*** SOURCE DATA Section Begins ***

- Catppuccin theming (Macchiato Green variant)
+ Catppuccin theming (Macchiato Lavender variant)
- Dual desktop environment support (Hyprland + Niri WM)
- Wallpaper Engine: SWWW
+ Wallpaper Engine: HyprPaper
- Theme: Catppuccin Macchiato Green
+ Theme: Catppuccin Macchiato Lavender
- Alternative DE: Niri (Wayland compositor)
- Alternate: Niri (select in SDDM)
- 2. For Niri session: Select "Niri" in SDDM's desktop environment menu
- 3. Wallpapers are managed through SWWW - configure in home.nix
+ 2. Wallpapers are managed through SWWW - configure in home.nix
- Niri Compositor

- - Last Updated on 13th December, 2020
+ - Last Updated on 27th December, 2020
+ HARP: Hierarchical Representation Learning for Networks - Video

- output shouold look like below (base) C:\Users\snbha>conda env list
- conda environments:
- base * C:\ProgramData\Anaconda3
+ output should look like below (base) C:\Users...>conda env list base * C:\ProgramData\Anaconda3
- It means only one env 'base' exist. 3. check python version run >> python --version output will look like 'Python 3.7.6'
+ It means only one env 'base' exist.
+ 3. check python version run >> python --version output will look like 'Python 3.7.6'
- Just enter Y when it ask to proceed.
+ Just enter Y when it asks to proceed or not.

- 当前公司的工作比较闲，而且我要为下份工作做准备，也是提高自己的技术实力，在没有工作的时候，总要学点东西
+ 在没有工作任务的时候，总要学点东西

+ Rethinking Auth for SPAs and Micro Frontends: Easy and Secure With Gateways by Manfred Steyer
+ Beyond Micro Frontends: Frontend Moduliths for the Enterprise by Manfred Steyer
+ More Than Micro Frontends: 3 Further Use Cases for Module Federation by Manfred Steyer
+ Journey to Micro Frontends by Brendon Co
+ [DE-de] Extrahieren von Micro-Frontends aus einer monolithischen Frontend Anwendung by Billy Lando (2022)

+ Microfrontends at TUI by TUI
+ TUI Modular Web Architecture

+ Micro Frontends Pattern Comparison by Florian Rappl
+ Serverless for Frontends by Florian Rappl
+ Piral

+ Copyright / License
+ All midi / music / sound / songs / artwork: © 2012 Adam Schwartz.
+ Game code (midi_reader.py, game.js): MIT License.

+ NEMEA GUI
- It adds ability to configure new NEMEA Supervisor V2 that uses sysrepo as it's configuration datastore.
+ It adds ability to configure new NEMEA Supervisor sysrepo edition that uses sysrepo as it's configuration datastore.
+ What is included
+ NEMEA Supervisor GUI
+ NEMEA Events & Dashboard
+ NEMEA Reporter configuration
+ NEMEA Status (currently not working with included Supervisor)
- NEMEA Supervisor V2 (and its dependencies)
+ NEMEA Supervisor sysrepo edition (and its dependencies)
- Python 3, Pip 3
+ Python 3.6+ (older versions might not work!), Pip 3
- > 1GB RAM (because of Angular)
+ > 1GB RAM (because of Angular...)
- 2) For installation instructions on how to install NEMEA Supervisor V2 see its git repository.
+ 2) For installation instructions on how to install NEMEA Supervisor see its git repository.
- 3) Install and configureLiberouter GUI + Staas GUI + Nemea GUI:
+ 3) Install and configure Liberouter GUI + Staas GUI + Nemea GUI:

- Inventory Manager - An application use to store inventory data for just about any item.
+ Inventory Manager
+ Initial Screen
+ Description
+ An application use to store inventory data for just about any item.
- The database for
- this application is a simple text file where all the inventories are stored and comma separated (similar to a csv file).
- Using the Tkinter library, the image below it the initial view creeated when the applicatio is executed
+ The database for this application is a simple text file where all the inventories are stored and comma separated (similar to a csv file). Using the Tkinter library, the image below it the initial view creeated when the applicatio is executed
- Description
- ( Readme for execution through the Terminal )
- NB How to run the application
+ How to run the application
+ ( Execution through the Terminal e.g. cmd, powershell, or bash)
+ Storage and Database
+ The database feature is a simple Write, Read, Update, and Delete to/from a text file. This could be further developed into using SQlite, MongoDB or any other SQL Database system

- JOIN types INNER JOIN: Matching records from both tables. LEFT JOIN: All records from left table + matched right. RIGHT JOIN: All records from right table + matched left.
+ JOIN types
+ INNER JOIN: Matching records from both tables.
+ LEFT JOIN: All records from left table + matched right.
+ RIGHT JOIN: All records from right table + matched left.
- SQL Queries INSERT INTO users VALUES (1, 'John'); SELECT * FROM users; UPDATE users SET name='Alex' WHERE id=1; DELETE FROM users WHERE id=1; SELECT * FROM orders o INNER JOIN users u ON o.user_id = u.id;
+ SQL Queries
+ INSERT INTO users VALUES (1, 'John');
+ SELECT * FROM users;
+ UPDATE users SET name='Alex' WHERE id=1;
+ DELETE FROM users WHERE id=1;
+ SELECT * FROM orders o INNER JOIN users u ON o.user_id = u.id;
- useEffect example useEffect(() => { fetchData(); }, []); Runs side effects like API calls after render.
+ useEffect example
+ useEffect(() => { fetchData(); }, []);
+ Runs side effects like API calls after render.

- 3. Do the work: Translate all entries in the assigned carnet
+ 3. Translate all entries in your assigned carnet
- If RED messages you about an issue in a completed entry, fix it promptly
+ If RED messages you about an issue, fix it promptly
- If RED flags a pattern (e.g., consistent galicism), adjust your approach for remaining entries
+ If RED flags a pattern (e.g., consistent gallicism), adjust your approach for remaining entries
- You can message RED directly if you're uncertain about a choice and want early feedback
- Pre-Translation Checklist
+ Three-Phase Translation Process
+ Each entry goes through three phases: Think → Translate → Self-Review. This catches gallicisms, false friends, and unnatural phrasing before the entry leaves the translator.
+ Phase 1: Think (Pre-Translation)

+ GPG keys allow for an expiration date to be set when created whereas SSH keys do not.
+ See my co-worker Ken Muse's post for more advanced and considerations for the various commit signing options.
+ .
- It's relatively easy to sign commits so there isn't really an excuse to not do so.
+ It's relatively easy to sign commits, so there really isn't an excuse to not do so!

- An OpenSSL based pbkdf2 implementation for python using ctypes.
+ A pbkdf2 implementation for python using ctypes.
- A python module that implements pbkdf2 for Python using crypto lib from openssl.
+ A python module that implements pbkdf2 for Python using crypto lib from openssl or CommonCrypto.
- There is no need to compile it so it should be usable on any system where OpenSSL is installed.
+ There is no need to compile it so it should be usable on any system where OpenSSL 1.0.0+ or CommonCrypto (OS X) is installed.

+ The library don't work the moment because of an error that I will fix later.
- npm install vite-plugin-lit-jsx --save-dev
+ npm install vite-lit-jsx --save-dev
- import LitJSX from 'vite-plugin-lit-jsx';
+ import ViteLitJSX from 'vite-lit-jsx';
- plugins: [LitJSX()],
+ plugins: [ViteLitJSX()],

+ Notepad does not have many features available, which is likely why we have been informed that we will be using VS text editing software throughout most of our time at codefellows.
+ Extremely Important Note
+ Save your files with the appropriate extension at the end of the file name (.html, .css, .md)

*** SOURCE DATA Section Ends ***

Which lines above run from the one containing "edition (and its dependencies)" down to the one containing "and configure Liberouter"? Repeat exactly those, both ends included, and nothing else.

+ NEMEA Supervisor sysrepo edition (and its dependencies)
- Python 3, Pip 3
+ Python 3.6+ (older versions might not work!), Pip 3
- > 1GB RAM (because of Angular)
+ > 1GB RAM (because of Angular...)
- 2) For installation instructions on how to install NEMEA Supervisor V2 see its git repository.
+ 2) For installation instructions on how to install NEMEA Supervisor see its git repository.
- 3) Install and configureLiberouter GUI + Staas GUI + Nemea GUI:
+ 3) Install and configure Liberouter GUI + Staas GUI + Nemea GUI:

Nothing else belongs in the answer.